4:31 am on Feb 13, 2004 (gmt 0)

10+ Year Member



I'm trying to write a program that either displays an error message or inserts a username and password into a database. The error message is because there is already a username with the same value in the database. If it is the case that the 
username
is already in use, then the client is directed back to the login page to try again. This is assuming it is the first time some one is "loging in". My question is what exactly am I doing wrong that
$rows
is not being assigned a value? (sorry if this is a no-brainer... I'm new to mysql and php :)
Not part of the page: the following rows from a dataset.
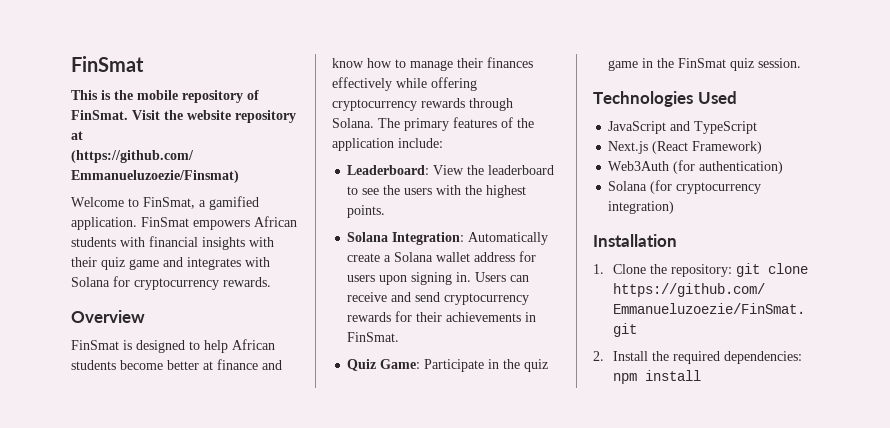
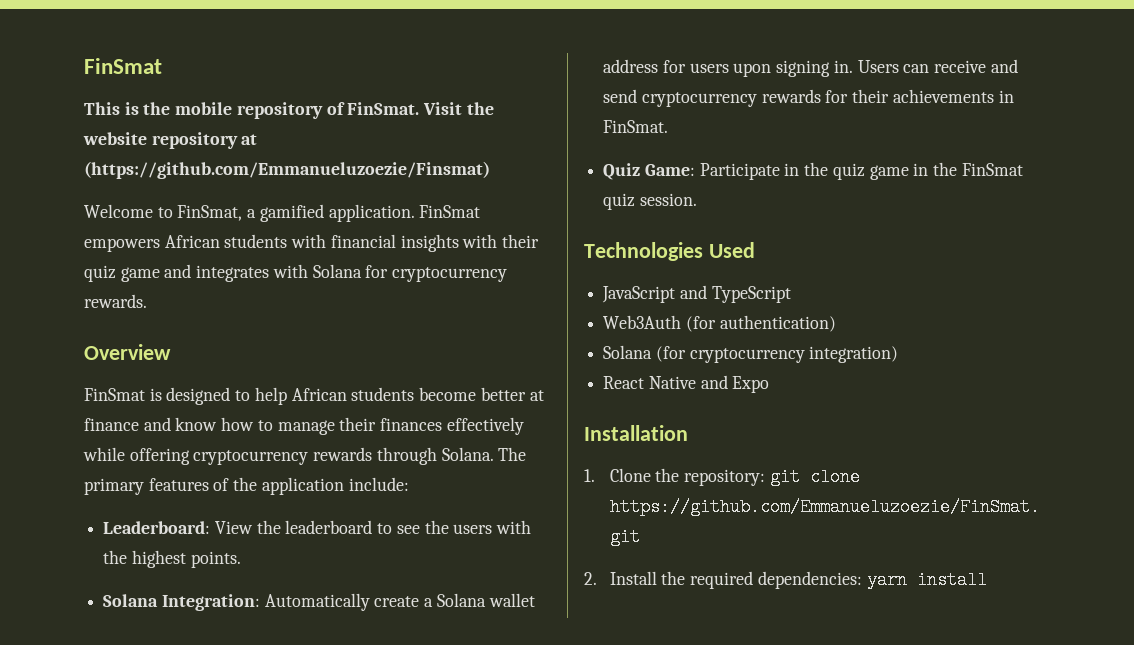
- Next.js (React Framework)
+ React Native and Expo
- 2. Install the required dependencies: npm install
+ 2. Install the required dependencies: yarn install

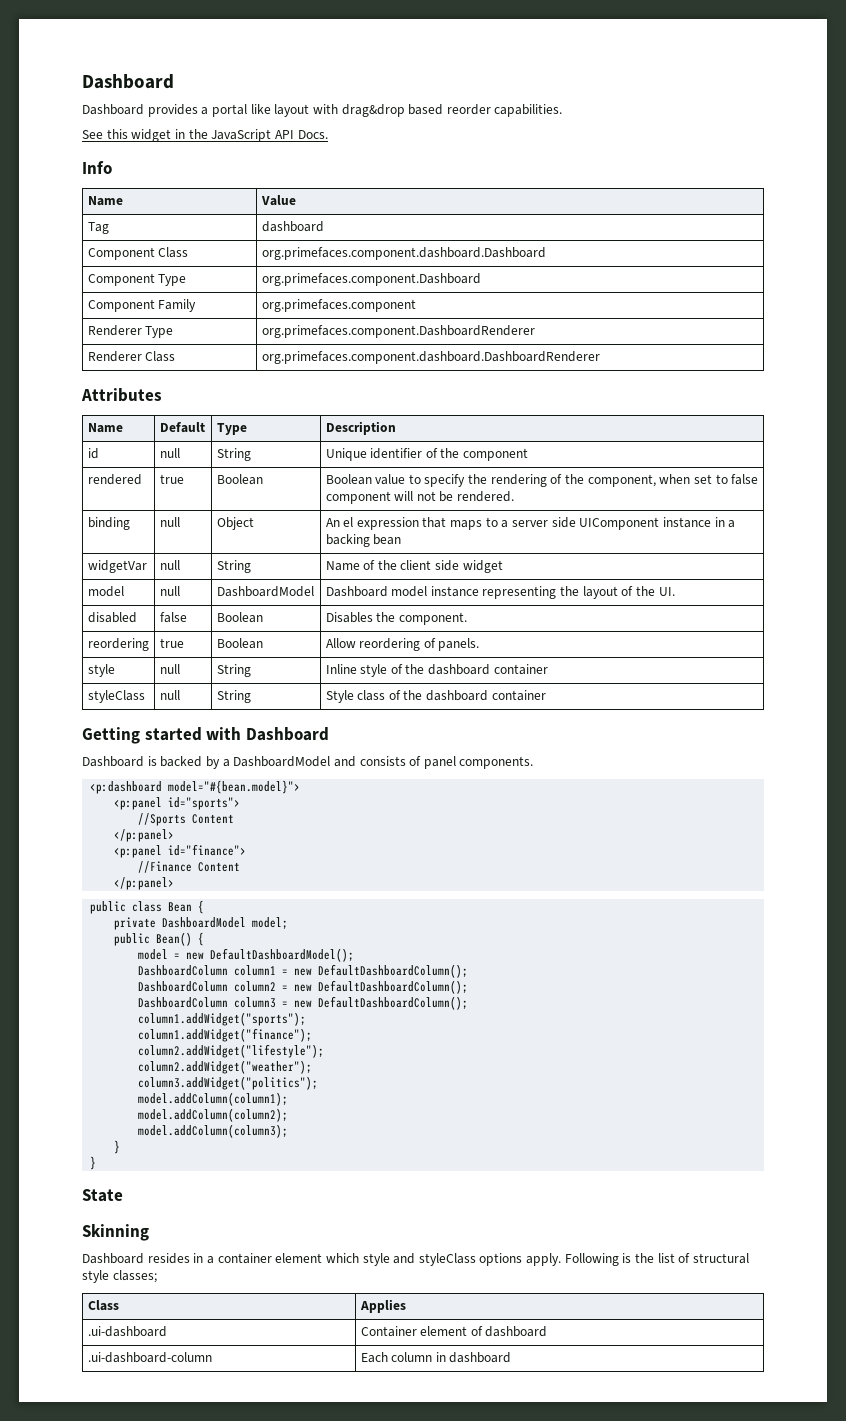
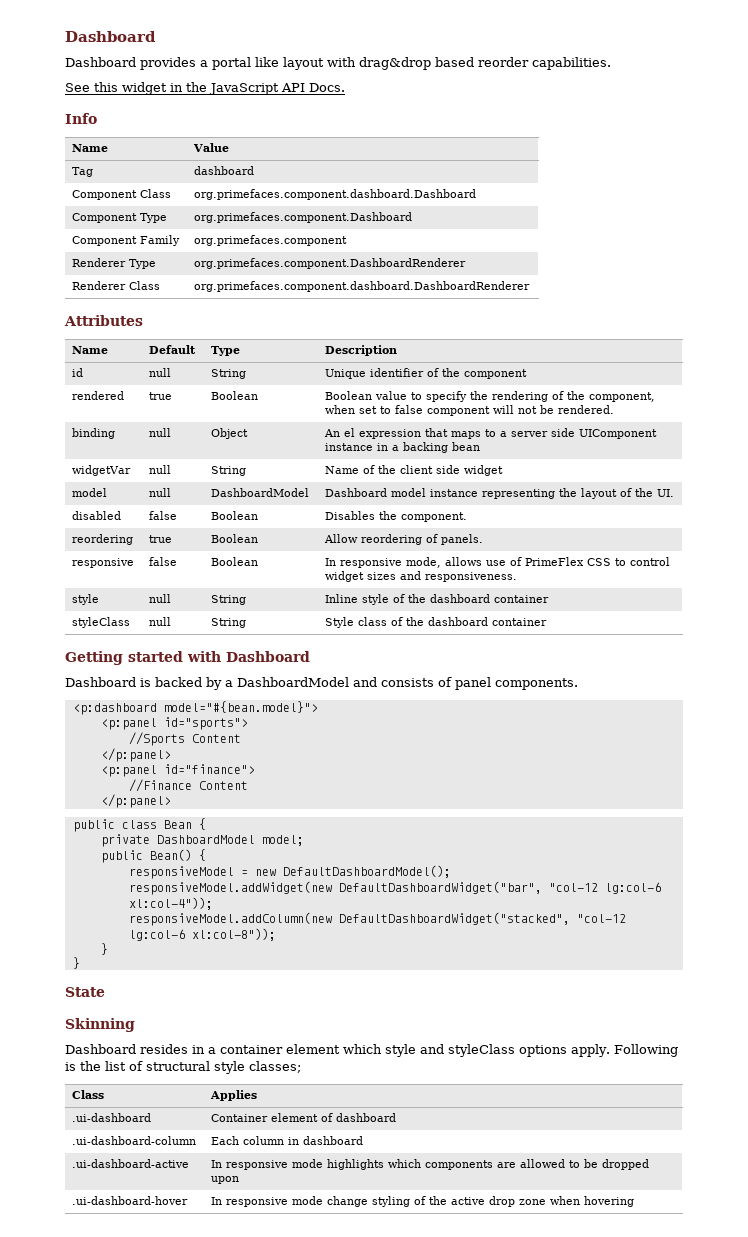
+ responsive | false | Boolean | In responsive mode, allows use of PrimeFlex CSS to control widget sizes and responsiveness.
- model = new DefaultDashboardModel();
+ responsiveModel = new DefaultDashboardModel();
- DashboardColumn column1 = new DefaultDashboardColumn();
- DashboardColumn column2 = new DefaultDashboardColumn();
- DashboardColumn column3 = new DefaultDashboardColumn();
- column1.addWidget("sports");
- column1.addWidget("finance");
- column2.addWidget("lifestyle");
- column2.addWidget("weather");
- column3.addWidget("politics");
- model.addColumn(column1);
- model.addColumn(column2);
- model.addColumn(column3);
+ responsiveModel.addWidget(new DefaultDashboardWidget("bar", "col-12 lg:col-6 xl:col-4"));
+ responsiveModel.addColumn(new DefaultDashboardWidget("stacked", "col-12 lg:col-6 xl:col-8"));
+ .ui-dashboard-active | In responsive mode highlights which components are allowed to be dropped upon
+ .ui-dashboard-hover | In responsive mode change styling of the active drop zone when hovering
Here is the code for the login page: 


<html>
 <head><title>LogInTest1.html</title></head>
 <body>
 
 <form action="logInTest1AP.php" method="post" name="logInTestForm" id="logInTestForm">
 
 Username:<input type="text" name="username" id="username" /><br/>
 
 Password:<input type="password" name="password" id="password" /><br/>
 <input type="submit" value="Log In"/>
 </form>
 </body>
</html>

And here is the php code for the action page, 

logInTest1AP.php
: 

<?php
 $username = $_POST['username'];
 $password = $_POST['password'];
 
 $dbLink = mysql_pconnect("localhost", "user", "thepass");
 mysql_select_db("theDataBase", $dbLink);
 
 $Query = "Select * From tblLogInTest where fldUsername like '$username';";
 
 $dbResult = mysql_query($Query, $dbLink);
 $rows = mysql_num_rows($dbResult);
 if($rows > 0){
 echo "Username already in use.";
 echo " Please go <a href='LogInTest1.html'>back</a> and log in with a different username.";}
 else{
 $Query = "INSERT INTO tblLogInTest (fldUsername, fldPassword)" . "VALUES ('$username', '$password')";
 mysql_query($Query, $dbLink); 
 }
?>

Please assume that 

user
, 
thepass
, and 
theDataBase
are all valid variables. Further more, assume that 
tblLogInTest
is the table into which the login info will go into (in particular, fields 
fldUsername
, and 
fldPassword
).

Also, are there any security precautions I should take when running such a script?

twist

5:03 am on Feb 13, 2004 (gmt 0)

WebmasterWorld Senior Member 10+ Year Member



I'm new to sql too, but see if this works, 

$query = "SELECT fldUsername FROM tblLogInTest WHERE fldUsername = '$username'";
$result = mysql_query( $query );
$row = mysql_fetch_array( $result );
$test_for_name = $row[ 'username' ];
if( $test_for_name == '' ) { do insert }
else { echo 'message'; }

If the user was already logged in I wouldn't allow them to even see the login screen. So checking to see if there logged in on this page might not be needed.

slade7

5:51 am on Feb 13, 2004 (gmt 0)

10+ Year Member



For one thing you had one too many semicolon's in $Query

I'd do it a little differently. Assuming you know all your users personally, otherwise you need to do a lot of changing to this setup. Look into writing one long script to handle the login, and use a self-submitting form... sanitize the user input too at LEAST as much as below..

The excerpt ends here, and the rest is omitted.